Nice, let me know how it worked out or add an issue to the github if you find some problems. I actually migh do a video on the parts you mentioned. As for the Cylinderpipes a good source are gassprings. You hace to open them up (which can be dangourous without the proper technique due to very pressure and oil) and then slice off rings. By design the inside is made to be a very smooth and a durable surface for seals. As for the seals them self search for 'Piston U-Seals' make sure they do not have a steel core. Also be aware that they have to be slightly oversized for the cylinder bore to seal properly. Good luck with your build !

Hello, I googled around the last days, but until now I was not able to find the mentioned seals in the needed dimensions. Do you remember, where you bought your parts? Also the cylinder heads. The 3D-printed parts worked out so far, the tolerances are a bit snug. Maybe a version of the parts with some larger tolerances would be helpful for a lot of people.

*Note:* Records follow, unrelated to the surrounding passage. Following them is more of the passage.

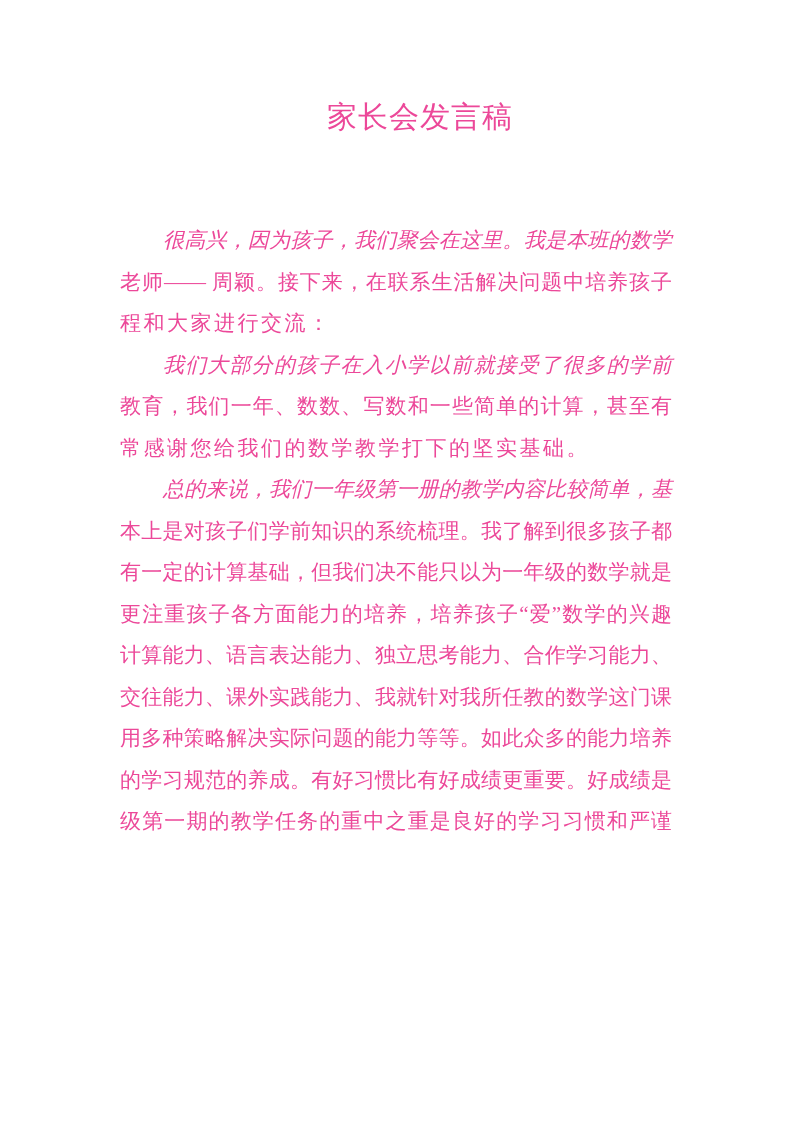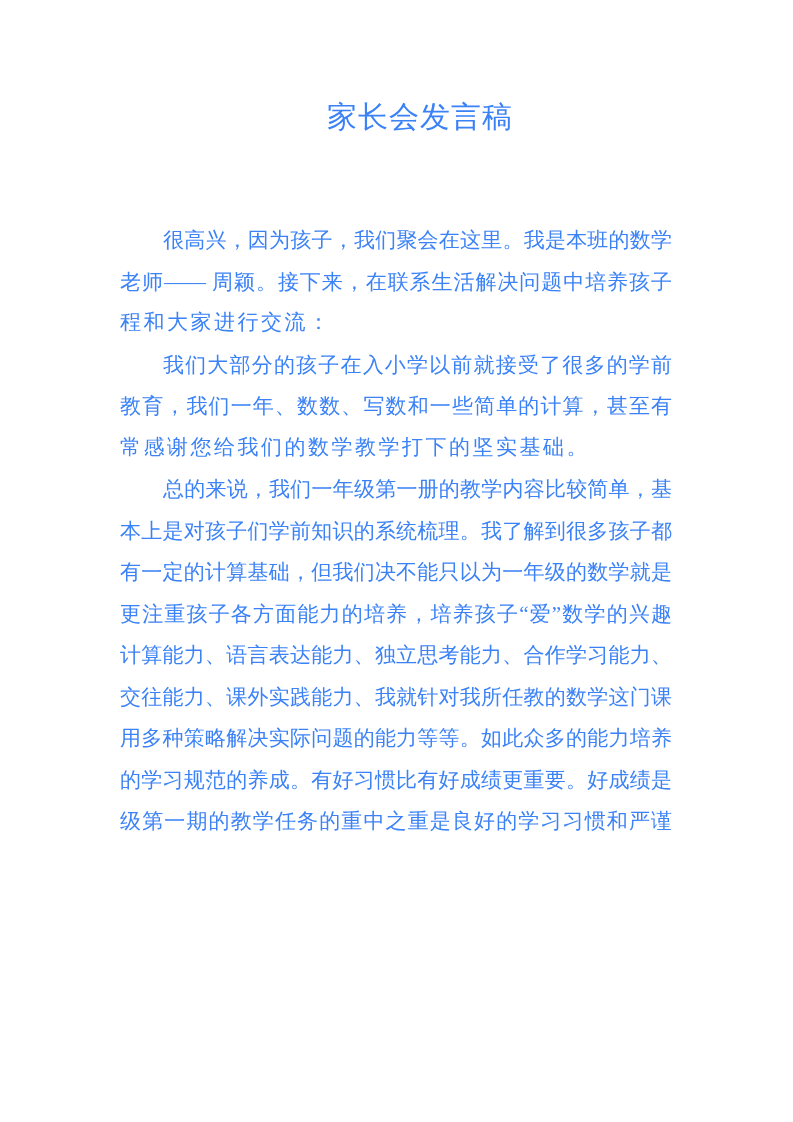"家长会发言稿" .page { color: #3b82f6 -> #ec4899 }
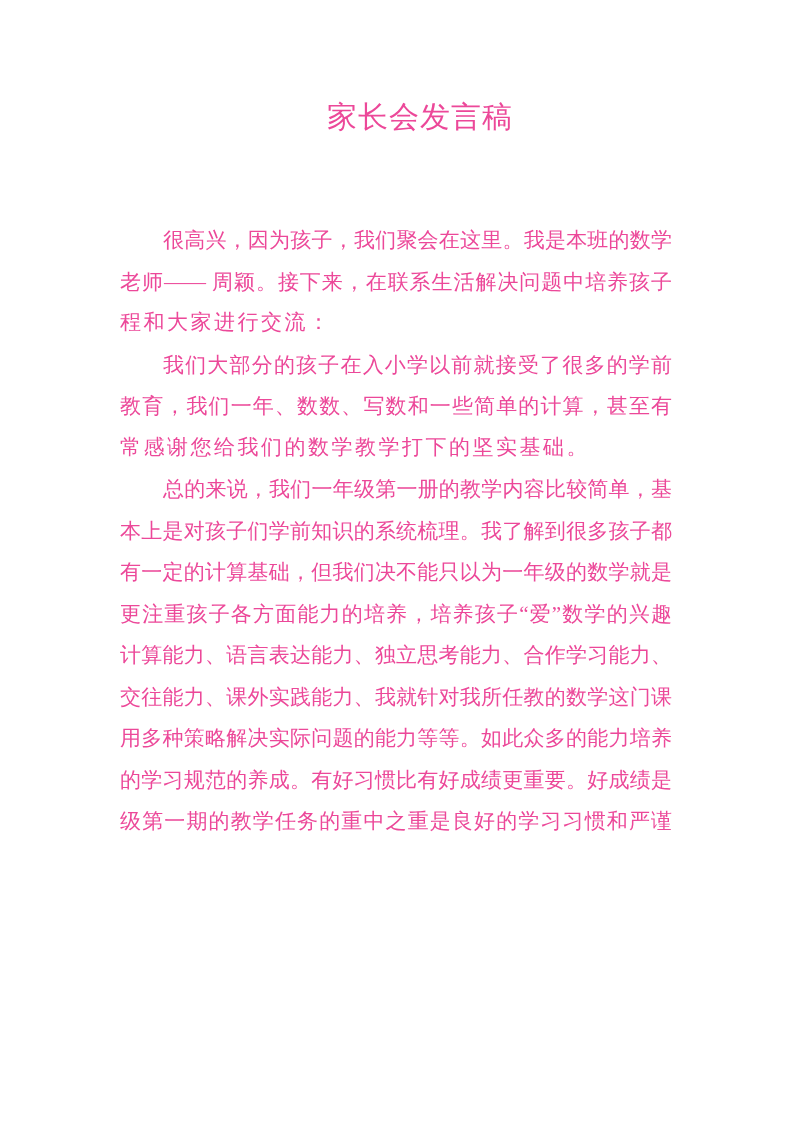"很高兴，因为孩子，我们聚会在这里。我是本班的数学" .line.indent { font-style: none -> italic }
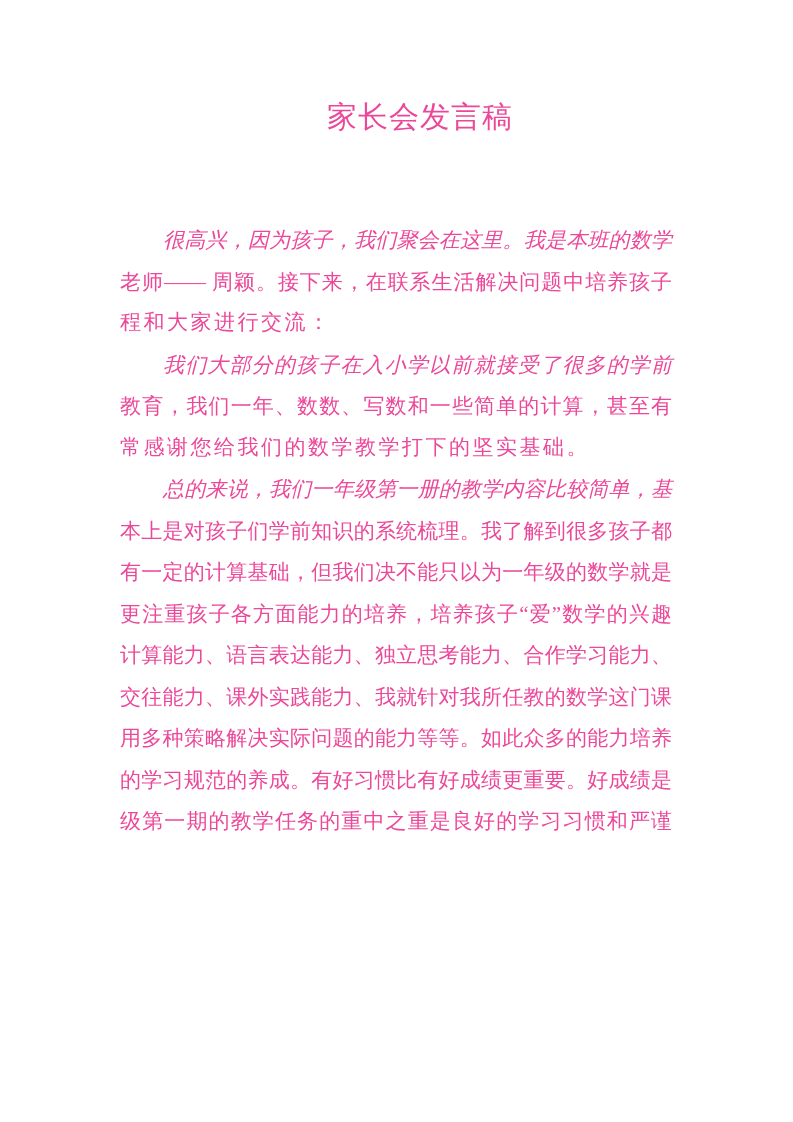"程和大家进行交流：" .line.para-end { font-family: Liberation Mono, monospace -> none }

@@Ulm26mAs mentioned in the video I got the cylinde heads and seals from a cheap air compressors for car tires and alike. But I also bought some U-Seals from ebay as replacement. The OD can be a bit larger so you have some tolerance and should be able to finde some appropiate seals.

Bit I think the best order would be to look for cylinder - then for the seals - then adapt the CAD accordingly and then print the parts.

Well then this thing might be for you. How would you measure it? Would the pressure over time given the tank volume be sufficient?

@@DiffractionLimited You would measure it with a... Flow Meter. One of those things that looks like a glass tube with a ball floating in it.

It should scale well, but you may need a thicker crank shaft and one or more supporting shaft bearings in the middle at some point. But it would also run smoother with more cylinders.

@@DiffractionLimited do you have any idea of its output?

Yes sure. Then it would only have to work against 1 bar not 10 so you could increase the volume or reduce the belt reduction ration. However you would reach a very deep vaccuum because ther will be a certain dead volume within each cylinder with this design.

You are right, the motor looks very similar to a stepper motor but actually is Brushless Direct Current Motor (BLDC) with the same formfactor (NEMA23). Such a motor is well suited for the application.

I think in that case you would want to use a classical seal at the piston and a dedicated intake check valve in the valve head. Seems much easier than sealing the entire compressor body.

You mean the speach or the actual audio? Note that the speech is generated with the 'bark' text to speach model and not me talking.

@@DiffractionLimited I did realize later on that you were probably using text-to-speech, but yes the actual speech. Honestly very impressive how well those sound nowadays, the actual voice itself sounds like a proper voiceover except for those weird artifacts and spikes in the audio. Maybe it's possible to remove those in post?

This depends on many things, but lets say the motor runs at a max speed of 3000rpm. Then we have a 4:1 reduction ratio and get 14ml per rev - this would yield about 10l/min which is 0.35cfm

Interesting. Free air delivery is expected to be about 10l/min which is 0.35cfm (at 3000rpm of the motor). However the piston travel and cylinder bore could be changed for more volume/more pressure.

@@DiffractionLimited Yeah the bore and stroke would need to be adjusted. I also wonder about the volumetric efficiency at the intake. Sizing the right diameter to certain rpm for peak efficiency. No different from a ICE.

@@DiffractionLimited So typically as a general rule of thumb for piston compressor, FAD will be 2/3 of your theoretical CFM (bore * stroke @ rpm). So free air delivery would be around 0.23cfm or 6.51 l/min.